2. The Parties’ Motions for Summary Judgment
A. Legal Standard
Summary judgment is appropriate upon a showing that there is “no genuine
dispute as to any material fact and the movant is entitled to judgment as a matter of
law.” Fed. R. Civ. P. 56(a). “[A] material fact is ‘genuine’ . . . if the evidence is such
that a reasonable jury could return a verdict for the nonmoving party” on an
element of the claim. Anderson v. Liberty Lobby, Inc., 477 U.S. 242, 248 (1986).

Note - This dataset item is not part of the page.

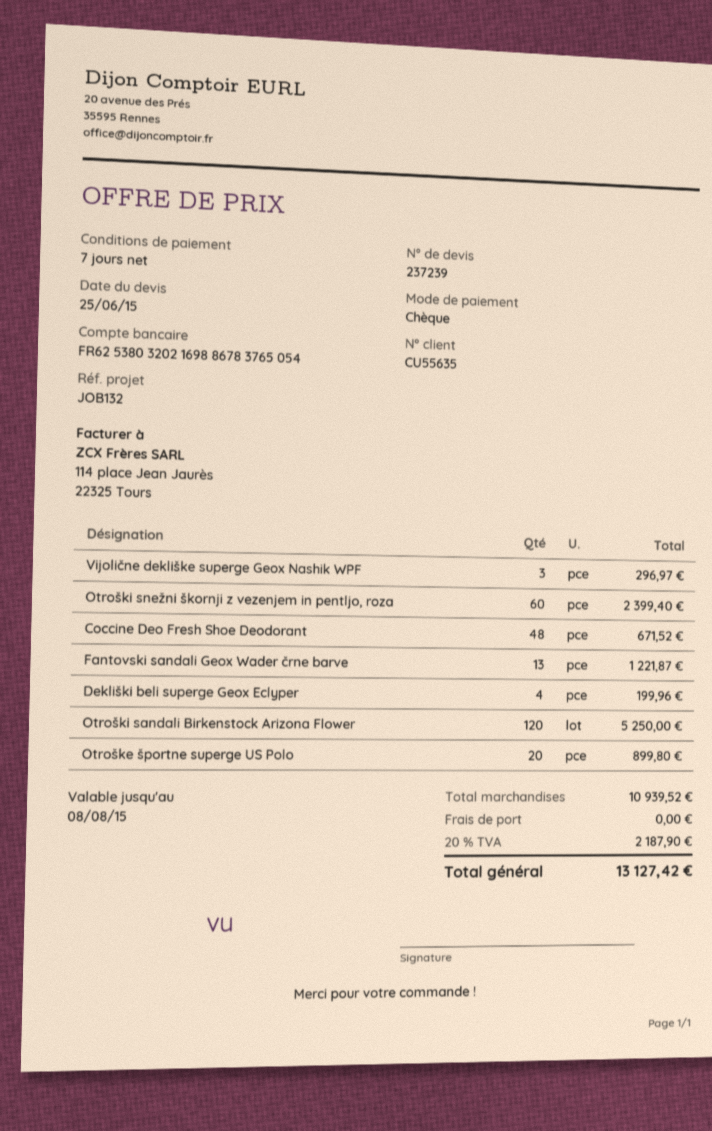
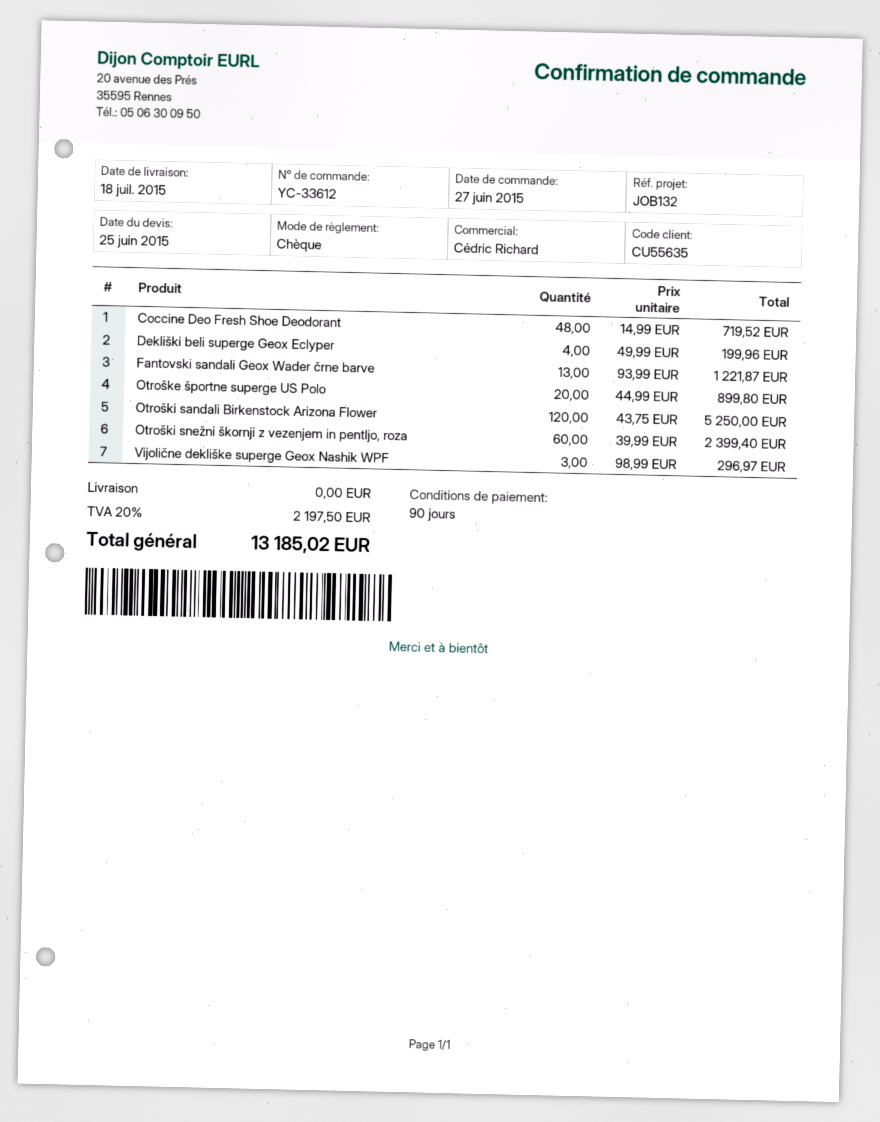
payment terms: 7 days -> 90 days
Coccine Deo Fresh Shoe Deodorant: 48 for 671.52 -> 48 for 719.52
tax: 20% = 2187.90 -> 20% = 2197.50
total: 13127.42 -> 13185.02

The FOIA requires a federal agency to release all records responsive to a
properly submitted request except those protected from disclosure by one or more
of nine enumerated exemptions. See 5 U.S.C. § 552(b). The agency’s disclosure
obligations are triggered by its receipt of a request that “reasonably describes [the
requested] records” and “is made in accordance with published rules stating the
time, place, fees (if any), and procedures to be followed.” 5 U.S.C. § 552(a)(3)(A).
The FOIA authorizes the court only "to enjoin [a federal] agency from withholding
agency records or to order the production of any agency records improperly
withheld from the complainant.” 5 U.S.C. § 552(a)(4)(B). Thus, the elements of a
FOIA claim are: (1) improperly (2) withheld (3) agency records. “Judicial authority
to devise remedies and enjoin agencies can only be invoked under the jurisdictional
grant conferred by § 552, if the agency has contravened all three components of this
obligation.” Kissinger v. Reporters Comm. for Freedom of the Press, 445 U.S. 136, 150
“Agencies are entitled to a presumption that they complied with the
obligation to disclose reasonably segregable material.” Sussman v. U.S. Marshals
Serv., 494 F.3d 1106, 1117 (D.C. Cir. 2007) (citations omitted). The Court may
award summary judgment to an agency solely on the information provided in
affidavits or declarations when they describe “the justifications for nondisclosure
with reasonably specific detail, demonstrate that the information withheld logically
falls within the claimed exemption, and are not controverted by either contrary
evidence in the record nor by evidence of agency bad faith.” Larson v. Dep’t of State,
565 F.3d 857, 862 (D.C. Cir. 2009) (quoting Miller v. Casey, 730 F.2d 773, 776 (D.C.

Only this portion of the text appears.